Christophe Charle, "La dérégulation culturelle. Essai d’histoire des cultures en Europe au XIXe siècle", Paris: Presses Universitaires de France, 2015, 745 pp.
Charle ha pubblicato questo ponderoso volume che prende le mosse dai Lumi del Settecento e si arresta al 1914 per celebrare da una visuale inconsueta il centenario della prima guerra mondiale. Esito di ricerche pluridecennali sulla cultura francese ed europea, sugli intellettuali del XIX secolo, sulla società dei giornali e dello spettacolo, il saggio propone in effetti la ricostruzione di un processo di liberazione ed emancipazione culturale su scala continentale che si sarebbe traumaticamente interrotto con il conflitto e sarebbe poi stato parzialmente smentito dal ritorno del controllo statale sulla produzione dei «beni simbolici».
L’autore parte da una tesi di fondo: con la Rivoluzione francese l’Europa dichiarò guerra all’antico regime culturale, alimentato di gerarchie, censure, strapotere ecclesiastico, dispotismi, insanabili sperequazioni sociali. Si avviò da lì un processo, beninteso molto diversificato e per lunghi tratti accidentato, di allargamento del pubblico, di contaminazioni transnazionali, di superamento delle barriere di classe e nazionali che, pur non conducendo assolutamente ad una democrazia “perfetta”, all’alba del XX secolo esibiva pertanto i tratti di uno scambio proficuo tra ceti alti e ceti popolari, tra nazioni «dominanti» e nazioni periferiche, fino all’affermazione delle prime forme letterarie e di spettacolo propriamente universali.
Basato come detto su ricerche precedenti e su una aggiornata letteratura francese, tedesca e britannica (in misura minore italiana e spagnola), questo saggio propone un’idea estremamente comprensiva di cultura: si passa dalla letteratura al giornalismo, dalla musica alla pittura, dal teatro alla danza. Particolarmente significative, a nostro avviso, le pagine in cui Charle discute la tesi di un irrigidimento delle barriere culturali nazionali tra 1870 e 1910: un uso più corretto delle statistiche sul consumo di opere in lingua straniera e di traduzioni lo conduce a ridimensionare di molto la portata, che pure non nega assolutamente, del nazionalismo culturale. Altrettanto interessanti i paragrafi sulle avanguardie e le varie «secessioni» artistiche, delle quali si considera peraltro tiepidamente la capacità di rottura radicale con la tradizione e soprattutto l’effettiva penetrazione nei consumi e nei gusti delle classi subalterne.

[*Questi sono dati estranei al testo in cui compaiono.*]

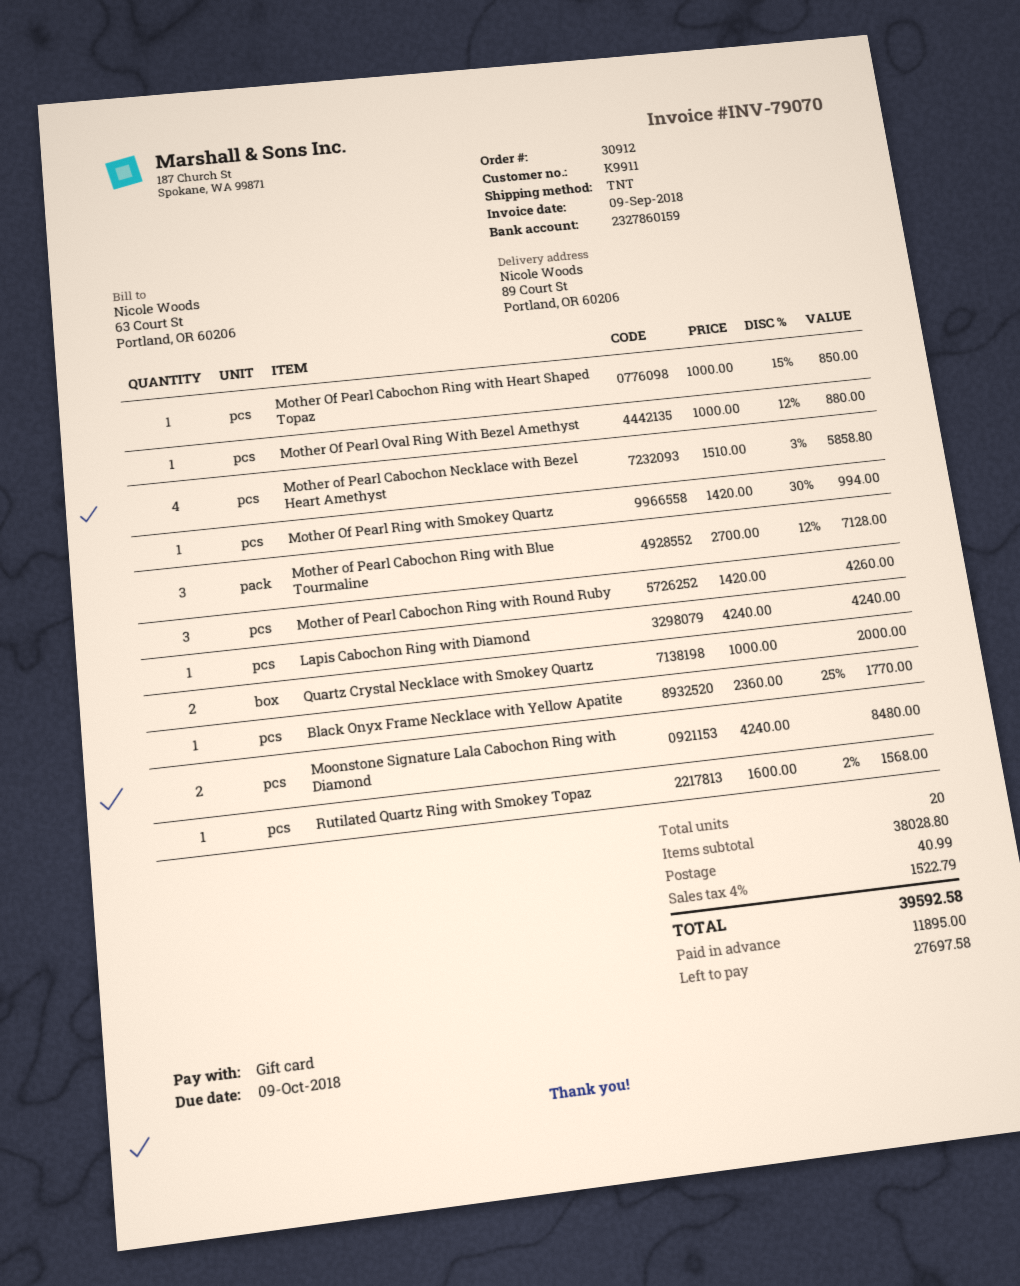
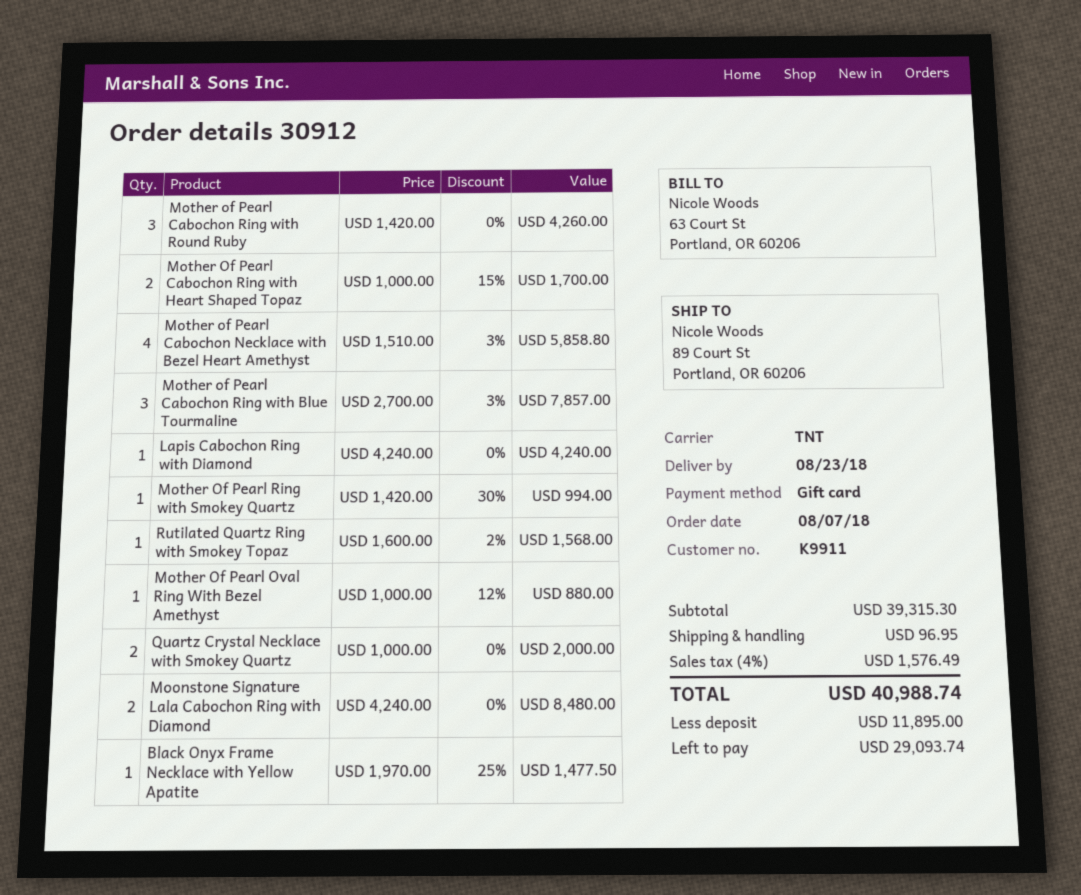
Mother Of Pearl Cabochon Ring with Heart Shaped Topaz: 1 x 1000.00 - 15% = 850.00 -> 2 x 1000.00 - 15% = 1700.00
Mother of Pearl Cabochon Ring with Blue Tourmaline: 3 x 2700.00 - 12% = 7128.00 -> 3 x 2700.00 - 3% = 7857.00
Black Onyx Frame Necklace with Yellow Apatite: 1 x 2360.00 - 25% = 1770.00 -> 1 x 1970.00 - 25% = 1477.50
subtotal: 38028.80 -> 39315.30
shipping: 40.99 -> 96.95
tax: 4% = 1522.79 -> 4% = 1576.49
total: 39592.58 -> 40988.74
balance: 27697.58 -> 29093.74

Molto altro si trova in questo libro: la fortuna del romanzo storico, la diffusione e l’adattamento del melodramma alle varie aspettative nazionali, la nascita della categoria di «patrimonio» e la conseguente musealizzazione che investì l’Europa urbana nel corso dell’Ottocento, i frequenti «paradossi dell’arretratezza» che portarono in prima fila i paesi dell’Est, tutte le «rivoluzioni simboliche» della seconda metà del secolo, infine una trattazione originale della fortuna del genere poliziesco.
Charle fa tesoro, sempre rileggendole attraverso le lenti della sociologia di Pierre Bourdieu, di opere storiografiche apparse a partire dagli anni Sessanta del Novecento, con una particolare sensibilità per la storiografia culturale francese dell’ultimo decennio. Abbondante anche il ricorso a statistiche di prima o seconda mano, come dimostrano le tante tabelle che arricchiscono la narrazione. Affiora pure, soprattutto nella seconda parte – dedicata alle tante vie della «modernizzazione culturale» nel continente – un approccio di genere che dà conto del minor accesso femminile ai beni simbolici prima dell’esplosione della letteratura “rosa” nel ventennio tra le due guerre.
La ricostruzione proposta da Christophe Charle, che nell’epilogo si sofferma sulle peculiarità della prima dérégulation culturelle in confronto all'americanizzazione novecentesca, può prestarsi a molte e diverse interpretazioni. Di sicuro essa stimola l’approfondimento della ricerca su questioni solo apparentemente risolte della storia culturale del XIX secolo sia per quanto concerne i singoli paesi che per quanto concerne la comparazione su scala continentale. Né storia nazionale né storia globale, la storia d’Europa di Charle si propone nel 2015 come riflessione su un momento fondamentale e non più recuperato dell’integrazione culturale europea, il quale, con tutti i suoi limiti di classe, di censo, di genere, potrebbe essere addirittura proposto come viatico per la politica continentale del XXI secolo.